By Mukurima X Muriuki
Kenya is a mosaic of 42 tribes. We have hundreds of languages and a multitude of cultures and histories. Some Kenyans are sedentary, others are nomads; many are farmers, quite a number are herdsmen; some are fishers, a few are criminals, many are corrupt; some are highly educated, others are just literate; some are very successful, many others are not so fortunate. Every Kenyan has a unique history, culture and pride.
Though we are as many and diverse when grouped and classified, there is something that inseparably weaves us together-our national anthem. It is a prayer where we bow before our Lord with the following in the 3rd stanza:
Let ALL with one accord
In common bond united
Build this OUR nation TOGETHER
And the glory of Kenya
The fruit of OUR labour
Fill EVERY heart with thanksgiving.
This prayer is premised on ALL Kenyans, not some Kenyans. This prayer raises the manhood of ALL Kenyans and not just Kikuyu. This prayer humanizes ALL Kenyans and does not push away the Luo. This prayer binds ALL Kenyans to better days ahead and does not exclude the Mijikenda.
We cannot however, pretend that in this marriage, in this union called Kenya, that we have been as faithful and fervent to this prayer.
I however, refuse to agree with David Ndii that the answer to this predicament is a divorce! Divorce, even in relationships, is for the lazy, those who do not want to explore options to avoid that D word!
It reminds me of a mediation I was part of a while back. A couple wanted to go separate ways, or what we say in my local “Gwitana mirura”. The wife was adamant the husband wasn’t in love with her, or if he was, he wasn’t showing that love! On hearing this, I further queried the wife on what it would take for the husband to show that he loved her.
“He always leaves dirty dishes on the sink. And because my nails are made I can’t do the dishes. So they end up being on the sink for days. But he doesn’t see it that way”she said.
When it came to the turn of the husband, the realization was that washing dishes wasn’t manly. It was the responsibility of the woman to do such chores. He could not imagine himself in the kitchen cleaning dishes. Not when he had paid dowry for a woman to do that!
See, this couple was looking to put to waste 14 years just because they couldn’t explore ways to communicate and avoid the constant fights over small issues such as cleaning dishes. And in doing so, they had not thought of a dishwasher as a solution. We advised them and the issue was resolved
They are still happily married today.
In our Kenyan marriage, what we urgently need is to find ways to grow and mature. The answer on how we can grow and mature-perhaps, is to be found in words of Friedrick Nietzsche:
“It’s not simply a question of having the courage of one’s convictions, but at times having the courage to attack one’s convictions.”

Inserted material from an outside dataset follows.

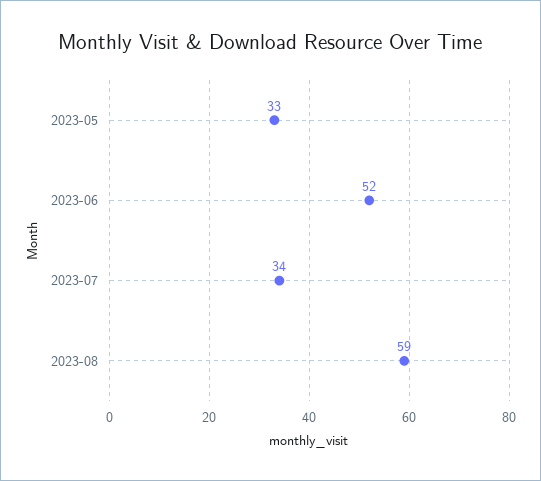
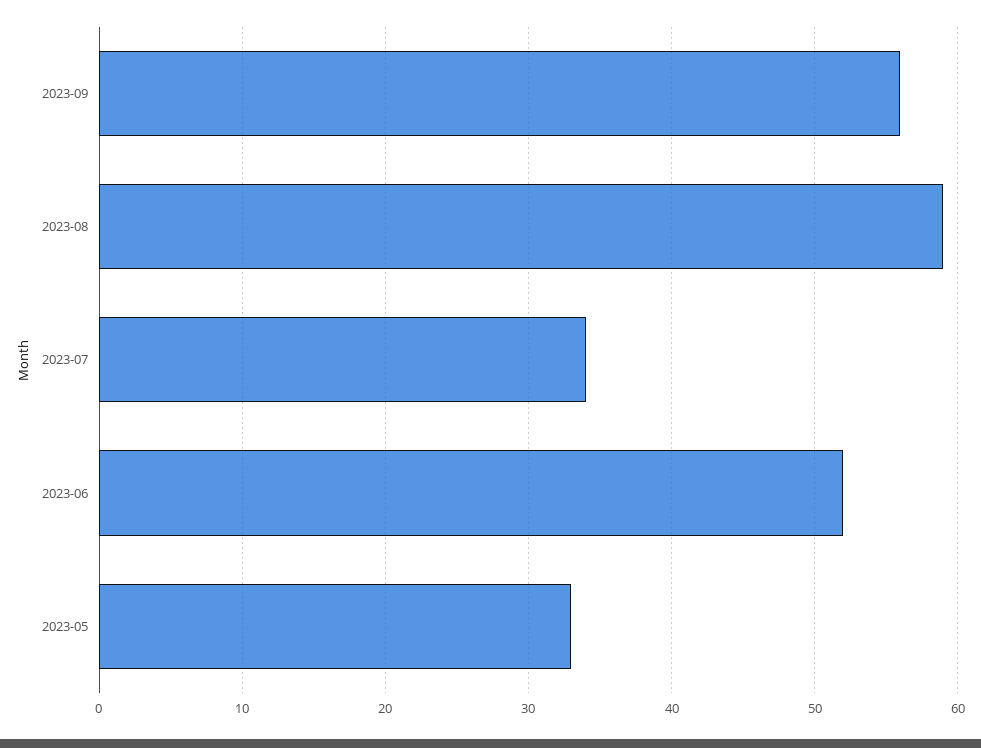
2023-09: none -> 56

If you are in Jubilee, have you tried to oppose what Jubilee stands for? Call it critique. If you are in NASA, have you tried to pause and question what it is NASA stands for? If you are a Kikuyu have you opposed Uthamakism and if you are Luo have you opposed Odingaism. After all, in words of Nelson Mandela, we create demigods if we don’t criticize people!
Above all as a country, we must start talking with each other. We must have dialogue even with those we hate. That is the only way we shall build an amazing country that those who will come after us will be proud of.